Выбрать главу

В начале октября 1975 года между двумя и тремя часами ночи какие-то люди стучались во все квартиры, где я когда-либо провел хотя бы одну ночь. Я не жил последние дни и месяцы у себя, я метался, меня затравили. Но я и в долгу не остался — мотал их по всей Москве.

Интересная деталь: агенты КГБ боялись ездить на электричке дальше двадцатого километра. Загадка! Они всегда исчезали из вагона. Может быть, торопились домой смотреть телевизор? Может быть, чего-то боялись.

К лету 1976 года я был разобщен со своими друзьями. Фактически все порвали со мной, я был в совершенной изоляции. Оставалось лишь два-три человека, которые не боялись со мной встречаться. Родители отказались от меня официально, они написали какие-то бумаги.

Машину «скорой помощи» у дома держали часто с раннего утра и до вечера. Когда я уходил за хлебом в магазин, эта машина двигалась за мной. Впору было сойти с ума. Но я выдержал. Объявлял голодовки, поднялся шум в австрийской прессе, потом в немецкой, потом по всей Европе, по всему миру.

Однажды в пятницу эти ребята снова появились. Они сказали, что через два дня, в понедельник, надо быть в ОВИРе.

Я приехал в ОВИР в сопровождении американских корреспондентов, потому что боялся ходить один. Начальник ОВИРа сказал, что надо забыть все, во всем виноват мой отец, а не Советская власть. «Что же ты к нам раньше не пришел, дорогой Саша?! Ты же никогда не приходил к нам?» Я говорю: «Конечно нет. А на каком основании я мог подать заявление о выезде?» — «На основании того закона, что браки с иностранцами разрешены. Закон же существует! Брежнев подписал тебе разрешение в виде исключения. Ты едешь, счастливого пути!»

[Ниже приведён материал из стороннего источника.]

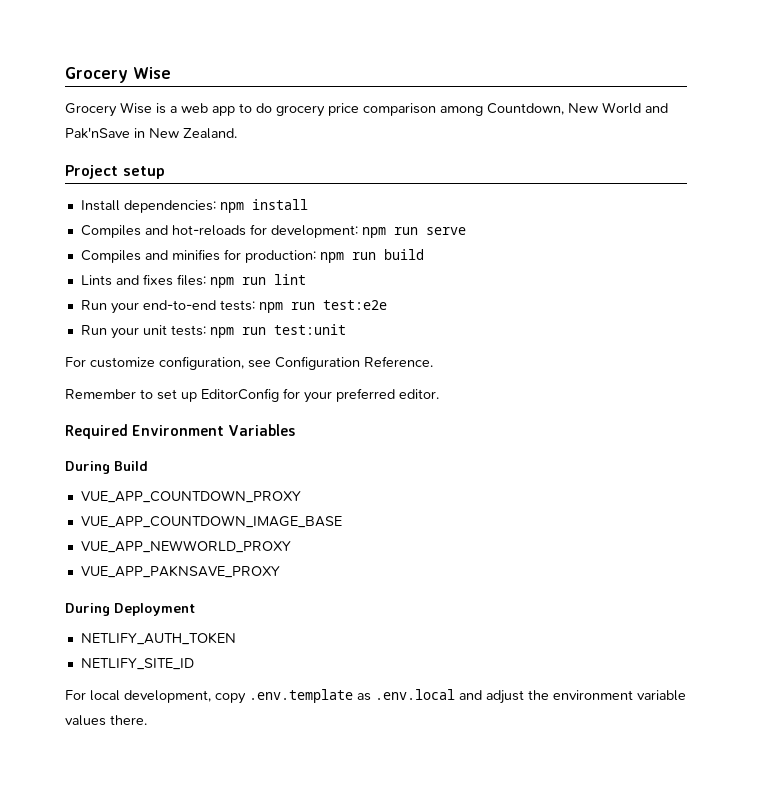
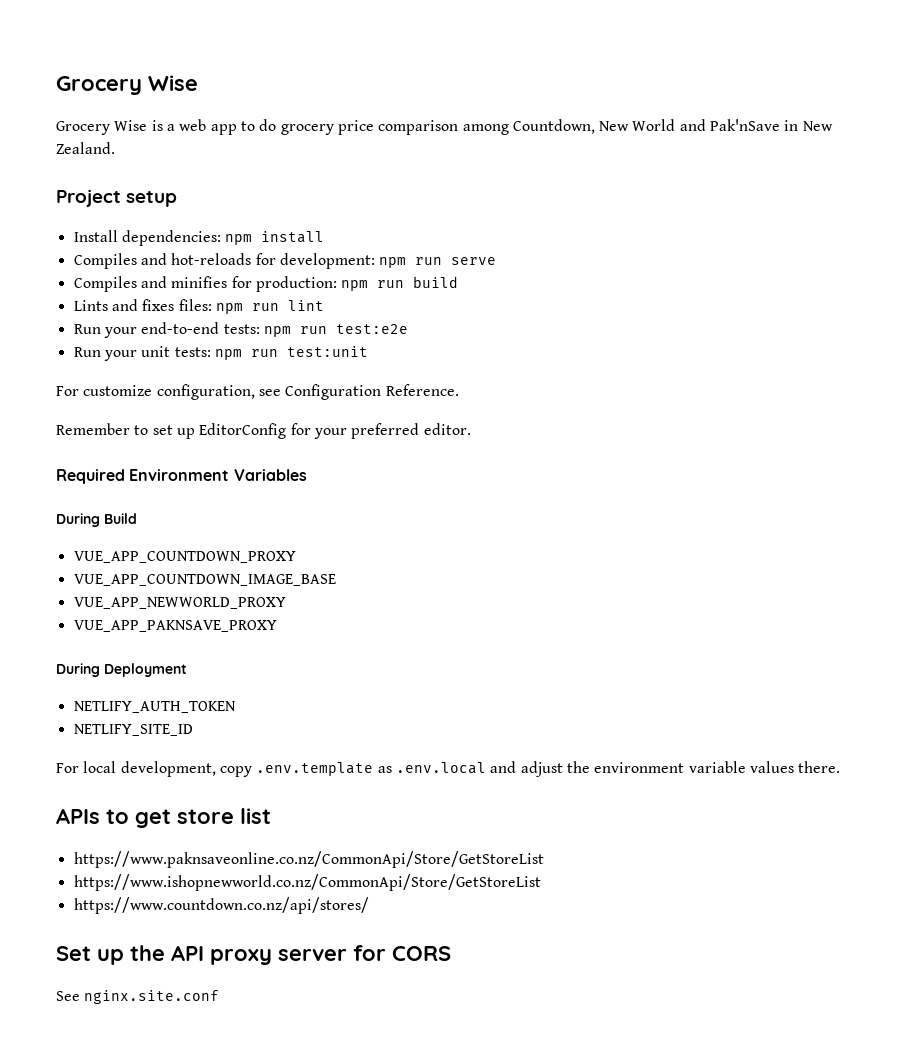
(147, 720) none -> [56,808,271,828] [73,851,544,868] [73,874,541,891] [73,897,369,914] [56,945,451,965] [56,990,220,1004] // APIs to get store list // https://www.paknsaveonline.co.nz/CommonApi/Store/GetStoreList // https://www.ishopnewworld.co.nz/CommonApi/Store/GetStoreList // https://www.countdown.co.nz/api/stores/ // Set up the API proxy server for CORS // See nginx.site.conf

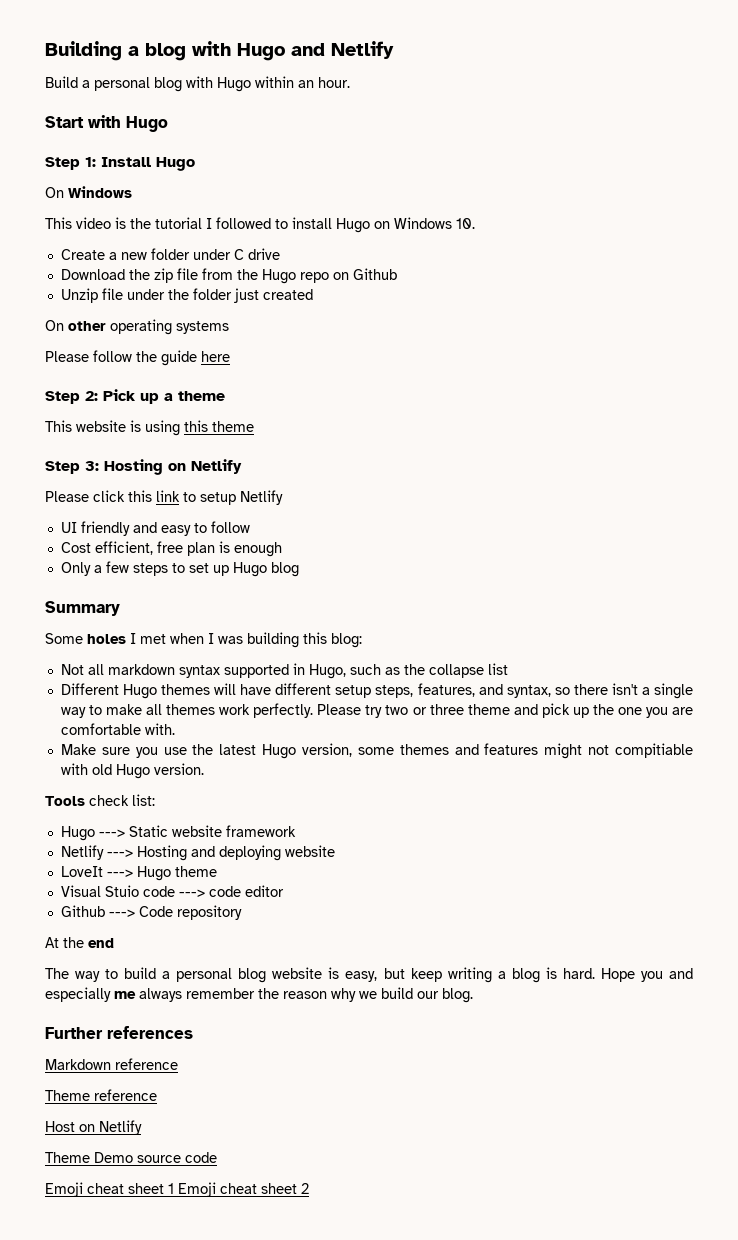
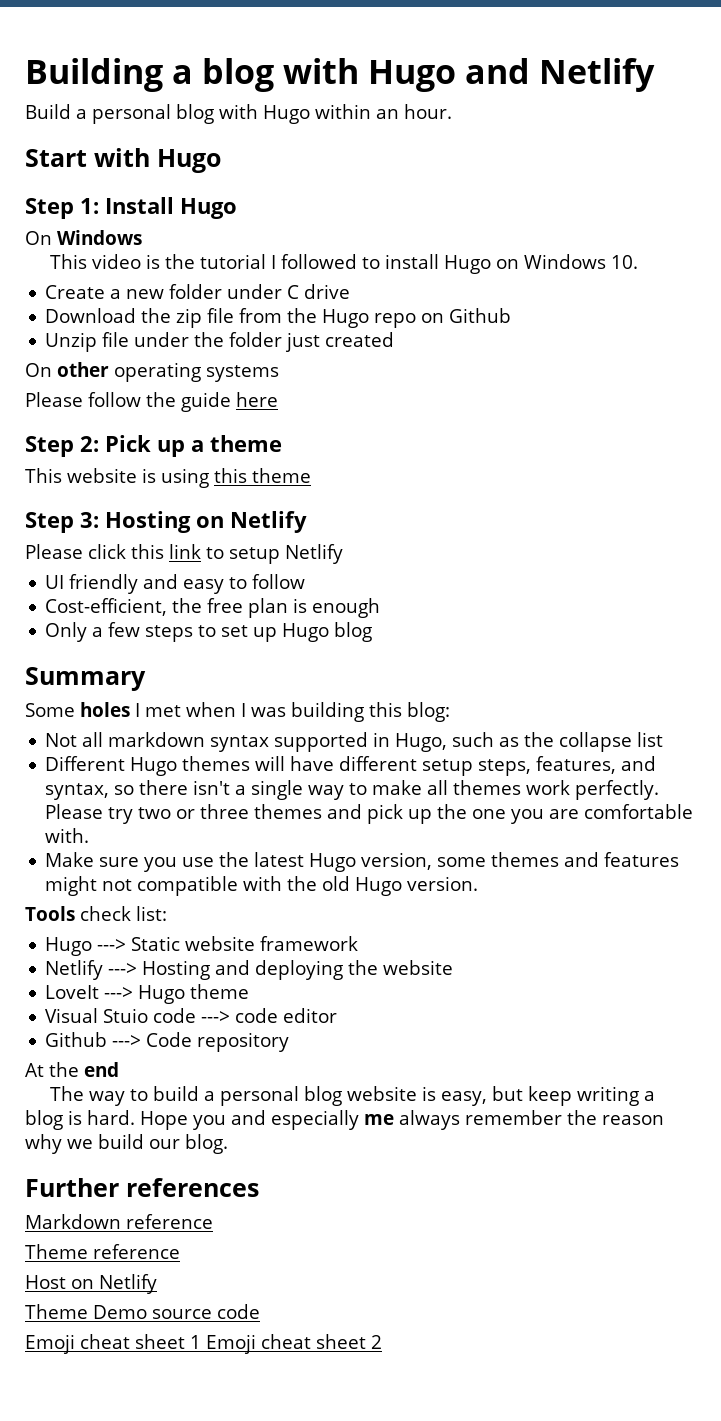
[60,541,153,555] Cost efficient, -> [45,598,203,616] Cost-efficient, the
[467,704,510,715] theme -> [254,804,323,819] themes
[614,743,693,758] [60,763,88,775] compitiable with -> [137,876,318,896] compatible with the
(281, 853) none -> [348,960,379,975] the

Мы улыбались друг другу в лицо. Проговорили целых два часа.

Оказывается, канцлер Австрии Крайский написал Брежневу два письма по моему поводу. И Брежнев подписал заявление на выезд. Сам…

— А почему глава правительства Австрии так решительно вмешался в твою судьбу?

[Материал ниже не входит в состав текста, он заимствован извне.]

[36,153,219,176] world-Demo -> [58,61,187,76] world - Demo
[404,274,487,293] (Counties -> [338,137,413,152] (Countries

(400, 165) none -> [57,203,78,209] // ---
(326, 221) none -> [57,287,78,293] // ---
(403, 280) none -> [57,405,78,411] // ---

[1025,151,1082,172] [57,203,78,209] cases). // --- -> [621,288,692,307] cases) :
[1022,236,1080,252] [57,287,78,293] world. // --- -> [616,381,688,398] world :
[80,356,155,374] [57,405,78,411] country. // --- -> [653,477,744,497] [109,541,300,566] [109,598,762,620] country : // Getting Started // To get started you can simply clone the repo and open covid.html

— Потому что возникли большие трения между австрийским и Советским правительствами. Из-за моей голодовки, из-за препятствий к браку. Невесту выгнали из СССР, меня не пускали в Австрию. Вся эта бессмысленная деятельность отняла у нас год жизни.

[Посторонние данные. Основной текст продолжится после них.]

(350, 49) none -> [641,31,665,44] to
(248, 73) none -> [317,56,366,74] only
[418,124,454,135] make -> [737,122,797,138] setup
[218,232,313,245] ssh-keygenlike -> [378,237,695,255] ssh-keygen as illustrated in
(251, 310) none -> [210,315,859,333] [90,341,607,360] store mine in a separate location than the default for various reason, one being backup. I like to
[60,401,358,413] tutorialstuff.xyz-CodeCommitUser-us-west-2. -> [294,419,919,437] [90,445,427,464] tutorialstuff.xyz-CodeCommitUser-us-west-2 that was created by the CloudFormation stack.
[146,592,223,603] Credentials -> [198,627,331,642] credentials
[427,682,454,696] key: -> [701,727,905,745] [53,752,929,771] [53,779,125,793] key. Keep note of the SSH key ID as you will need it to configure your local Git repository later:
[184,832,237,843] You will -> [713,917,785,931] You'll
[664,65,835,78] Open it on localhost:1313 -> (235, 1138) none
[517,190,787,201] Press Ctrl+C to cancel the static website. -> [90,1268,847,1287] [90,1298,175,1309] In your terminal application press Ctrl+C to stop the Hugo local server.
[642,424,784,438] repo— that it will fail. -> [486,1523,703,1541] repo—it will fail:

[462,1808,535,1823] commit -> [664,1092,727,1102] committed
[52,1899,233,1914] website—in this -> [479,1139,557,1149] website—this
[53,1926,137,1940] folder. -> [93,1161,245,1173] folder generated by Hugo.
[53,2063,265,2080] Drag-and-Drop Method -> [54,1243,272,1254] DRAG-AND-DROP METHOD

В конце концов Крайский прослышал про наши беды. Написал Брежневу. И Брежнев внял. Только лично он мог разрешить выезд, поскольку не было согласия родителей. И меня в двадцать четыре часа нашли и выпустили пожарным порядком. Уезжал я с одним чемоданом.

…И вот десятиминутная аудиенция у Крайского в присутствии массы журналистов. Вспышки, телекамеры. Я стал фигурой дня из-за этой свадьбы. Все это было очень пышно, нас охраняли автоматчики на мотоциклах. Народ запрудил улицы.

Крайский спросил меня: «Я слышал, вы пишете что-то? Но вы же понимаете, что Австрия — небольшая литературная держава. На переводы от ваших книг вам не прожить. И надо что-то делать. Чем вы намерены заниматься?»

Крайский говорил на хорошем английском языке. Немецкого я не знал. Я ответил, что работал на Волге егерем, жил в лесу, и мог бы заняться тем же делом.

Ты знаешь, какую работу нашел мне Бруно Крайский, — лесорубом в Венском лесу, в том самом, где «сказки Венского леса». Я валил старые деревья, чистил просеку. Тяжелая работа, едва хватало времени на то, чтобы писать письма. Работал с югославами. Они мне очень понравились. У меня тогда возникла мысль переехать в Югославию, выучить сербо-хорватский и писать на нем.

Но однажды вечером в Вене постучал почтальон и принес телеграмму от издателя Проффера — о том, что Набоков написал хороший отзыв о моей книге.

— Набоков, наверное, услышал о скандале и решил помочь?

— Может быть. Это была моя самая счастливая ночь. В литературном смысле. Я, конечно, не спал. А через несколько месяцев, когда я письменно обрисовал Профферу свою ситуацию с Венским лесом, он неожиданно появился у меня сам, прилетел после сессии у себя в Мичигане. Он привез мне контракт, приглашение и визу в Америку.

Окрыленный, я летел в Штаты. Но сразу же начались какие-то неприятности. Три часа меня держали в аэропорту. Началось выяснение личности. Никто ничего не объяснял. Я бессмысленно просидел три часа. В силу того, что я сын шпиона, и меня приняли за шпиона. Потом это сказывалось на моих отношениях с ФБР и соответствующей канадской организацией, которая называется «Королевская конная полиция». Вскрывали письма и даже не пытались делать из этого секрета. Навестили всех моих друзей, родственников моей жены.